What’s your favorite dessert? Does it include strawberries? This popular fruit is increasing in demand, putting more pressure on strawberry producers to know how many fruits their plants are producing.
Why Traditional Strawberry Canopy Measurement Falls Short
The number of strawberries on a strawberry plant is estimated using the canopy size as an indicator. Canopy is the overall leafy growth of the plant, and historically, canopy size was measured the old fashioned way with rulers—a very difficult method for defining the contours of the strawberry canopy, according to Zijing Huang, a PhD student at the University of Florida.
“Because it’s a three-dimensional structure, previous measurements were very raw, and not as accurate about the actual size or dimensions,” Huang says. “You can‘t take a photo of every strawberry plant in a field, because there would be too many images to process and it would take too much time.”
How Researchers Used Machine Learning to Improve Strawberry Yield Estimation
Huang and his fellow researchers decided to use technology to solve the problem, developing a machine learning algorithm to label the strawberry plant data in images. The goal of the algorithm was to be as accurate as possible with segmenting the strawberry plants from their background environment in images.
Instead of building a canopy segmentation model from scratch, the team combined a pre-trained vision foundation model, the Segment Anything Model (SAM), with supervised YOLOv11 detectors trained on labeled field images. A prompt selection algorithm converts YOLOv11 detections (for example, plant bounding boxes and flower/fruit detections) into prompts that guide SAM, enabling accurate canopy segmentation without fine-tuning SAM on strawberry-specific masks.
“SAM is a very huge, powerful image segmentation model that gives a more global understanding of the world,” Huang explained. “If you give SAM an image, it will differentiate out objects from the background.”

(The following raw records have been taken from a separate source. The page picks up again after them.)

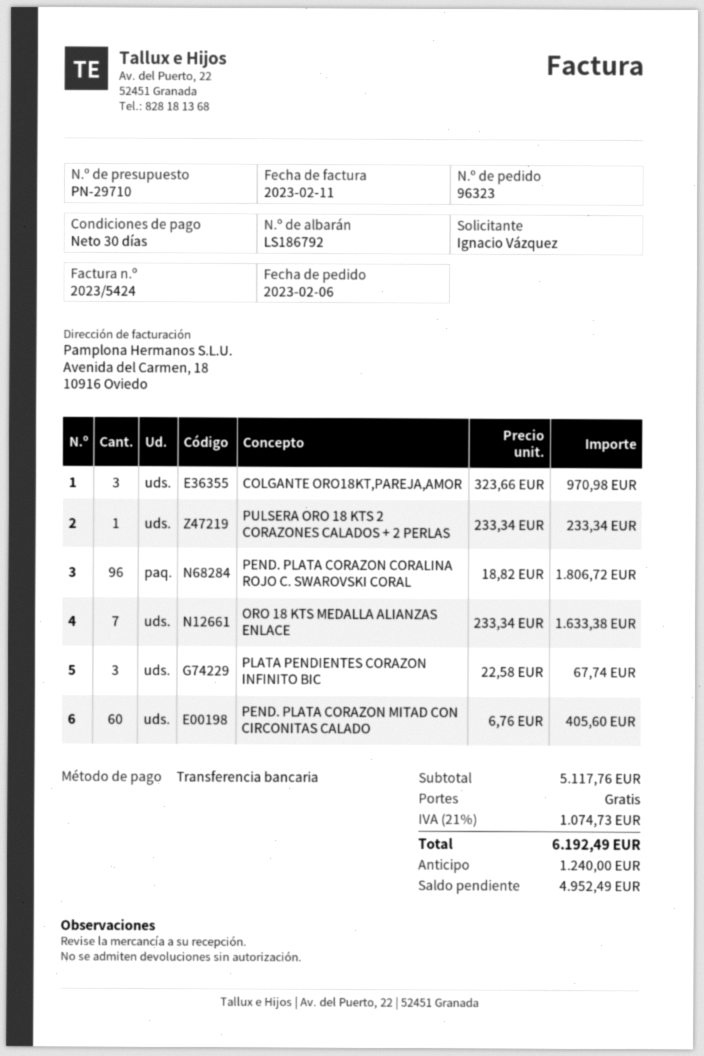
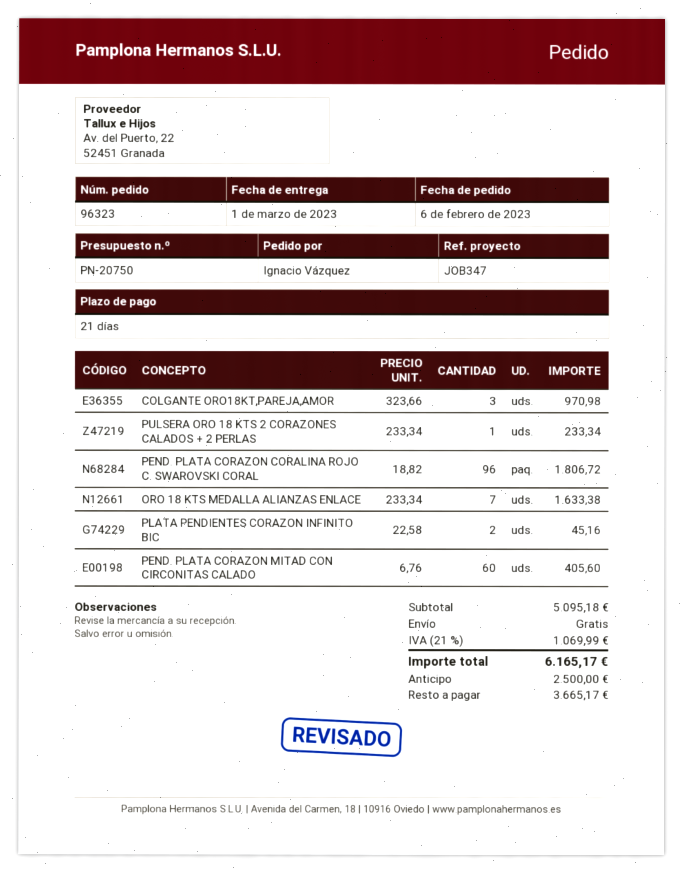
quote number: PN-29710 -> PN-20750
payment terms: 30 days -> 21 days
PLATA PENDIENTES CORAZON INFINITO BIC: 3 x 22.58 = 67.74 -> 2 x 22.58 = 45.16
subtotal: 5117.76 -> 5095.18
tax: 21% = 1074.73 -> 21% = 1069.99
total: 6192.49 -> 6165.17
deposit: 1240.00 -> 2500.00
balance: 4952.49 -> 3665.17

SAM is promptable, meaning it generates segmentation masks based on prompts such as points, bounding boxes, and masks. In this work, YOLOv11 plant detections were used as box prompts, while additional point prompts were automatically selected (as background/exclusive points) based on overlaps between plant detections, preliminary SAM masks, and flower/fruit detections. The initial SAM output mask was then reused as a mask prompt in a second stage to refine the canopy segmentation.
How YOLOv11 Detection Improves Canopy Segmentation Accuracy
Because SAM supports zero-shot transfer, it can segment objects it was not explicitly trained on, as long as the prompts specify the target region. This makes it well suited for field imagery where pixel-level segmentation labels are limited, while still allowing the workflow to benefit from supervised detectors for robust prompt generation.
“For example, SAM isn’t trained specifically on strawberries. If we give it prompts, like a box around the plant and a few ‘background’ points, it can isolate the canopy,” Huang says. “That zero-shot capability can work really well for strawberry canopy estimation.”
The team took it a step farther, using YOLOv11 detection to enhance accuracy and efficiency. YOLOv11 is a supervised model that must be trained with labeled data. In this study, they trained two YOLOv11 models, one for plant (and weed) detection and another for flower/fruit detection across ripeness stages, to generate the prompts that guide SAM.